Não se pode nem se poderá discutir qualquer tipo de controle de conteúdo. Mas quando se trata de emissoras de rádio e TV, que são concessões públicas, não lhe parece que é razoável que exista aí algum tipo de regulação do papel que essas emissoras desempenham?

T.G. – Não sei exatamente de qual tipo de regulação você fala. Mas, por exemplo, na lei eleitoral já há regulações – e não estou falando só do horário gratuito, mas de matérias jornalísticas mesmo. [Nesse sentido] a mídia eletrônica é muito regulada; a mídia impressa, não. Não estou falando de internet, mas a televisão e o rádio são bem controlados em época de eleições. Quando se quer oferecer espaço para todos os candidatos de forma razoavelmente equivalente, isso já está bem regulado.

No caso da legislação eleitoral, sim, mas e no caso da programação em geral? Por exemplo, o artigo 221 da Constituição não está regulamentado. Você não considera que as emissoras de rádio e TV têm, em alguma medida, uma responsabilidade a cumprir com a cidadania no sentido da regionalização da produção, em abrir espaço para as manifestações culturais, enfim, aquilo que está previsto na Constituição e que não está sendo aplicado?

T.G. – O que eu sinto como perigo é que daí se extrapole para outro tipo de controle, um controle que Deus sabe lá como vai ser exercido. Eu acho que não deve haver controle algum, por ora, mas eu também não tenho uma opinião absolutamente formada sobre isso.

A ideia é que se evite situações como as de monopólio, de propriedade cruzada dos meios de comunicação, embora essas situações já existam no país em razão da própria formação histórica da nossa indústria de mídia. Como você avalia isso? É uma discussão pertinente?

T.G. – Sem dúvida, a discussão sobre o assunto é bem importante. Mas o exemplo que nós tivemos na Argentina eu acho que é péssimo. Não me parece que se tenha respeitado o que foi discutido, e no que se teve de decisão eu acho que foi muito ruim – com controle, inclusive, do papel-jornal. Eu vejo isso com muita cautela.

No caso da Argentina houve uma discussão muito ampla em todos os setores da sociedade antes que a lei fosse também discutida e votada no Congresso. Esse procedimento foi viciado, na sua opinião?

T.G. – Não acho que o procedimento de discussão tenha sido viciado, só acho que as atitudes tomadas posteriormente não espelham exatamente a discussão [havida].

Como você, operadora do Direito, interessou-se por trabalhar na área da mídia, justamente nesse campo tão complicado?
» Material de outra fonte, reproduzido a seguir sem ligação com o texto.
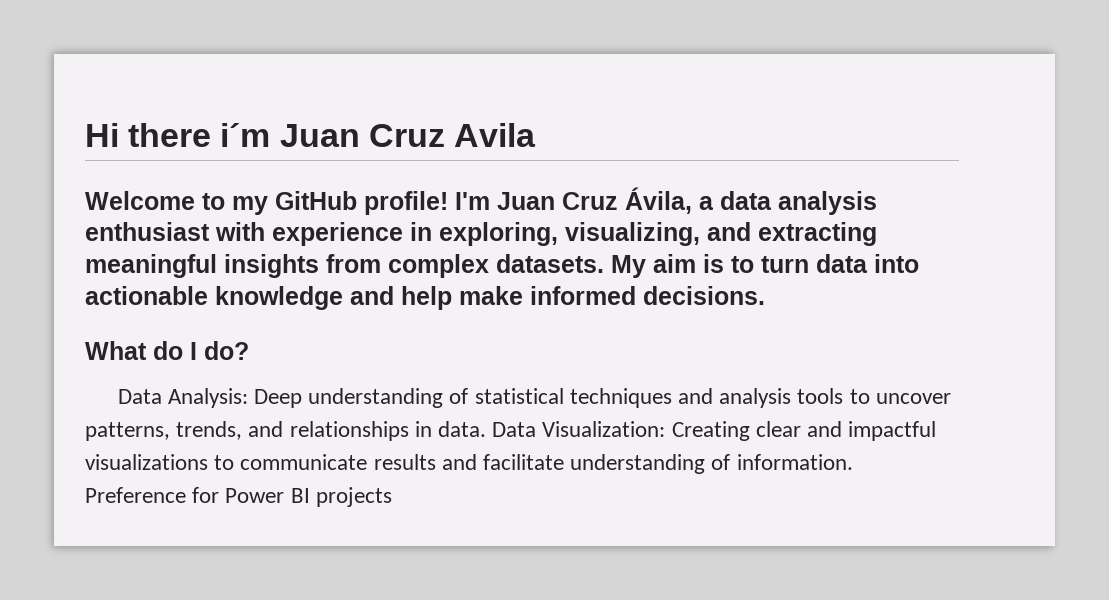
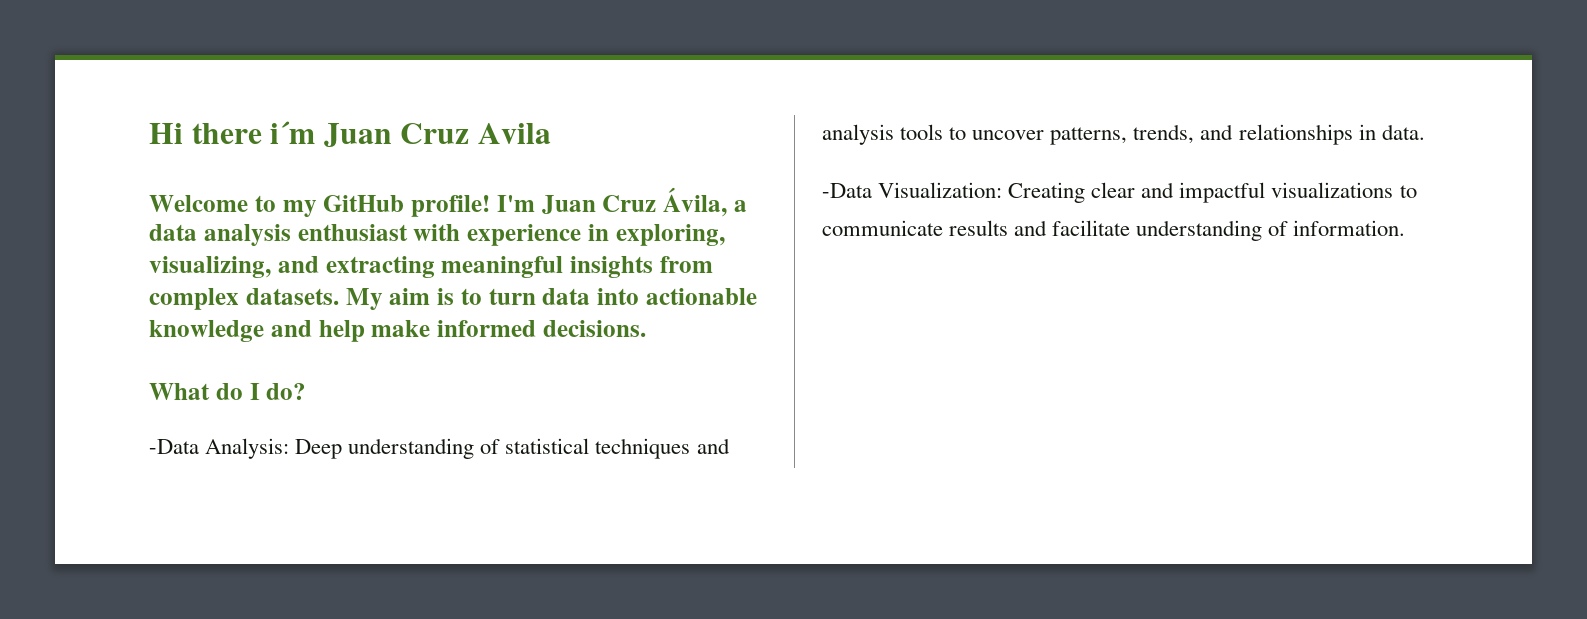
- Data Analysis: Deep understanding of statistical techniques and analysis tools to uncover patterns, trends, and relationships in data. Data Visualization: Creating clear and impactful visualizations to communicate results and facilitate understanding of information. Preference for Power BI projects
+ -Data Analysis: Deep understanding of statistical techniques and analysis tools to uncover patterns, trends, and relationships in data.
+ -Data Visualization: Creating clear and impactful visualizations to communicate results and facilitate understanding of information.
T.G. – É muito melhor trabalhar naquilo em que se acredita, principalmente para os advogados. E eu busquei isso: o meu primeiro estágio foi com o Manoel Alceu Affonso Ferreira, que era [e é] advogado do Estado de S.Paulo. Depois eu vim a ser, e sou, há mais de 22 anos, advogada da Folha de S.Paulo e também de outros clientes nessa área. Acho que foi uma questão de aptidão, de curiosidade e, sobretudo, de uma causa que me interessa. Vale a pena viver e trabalhar para isso.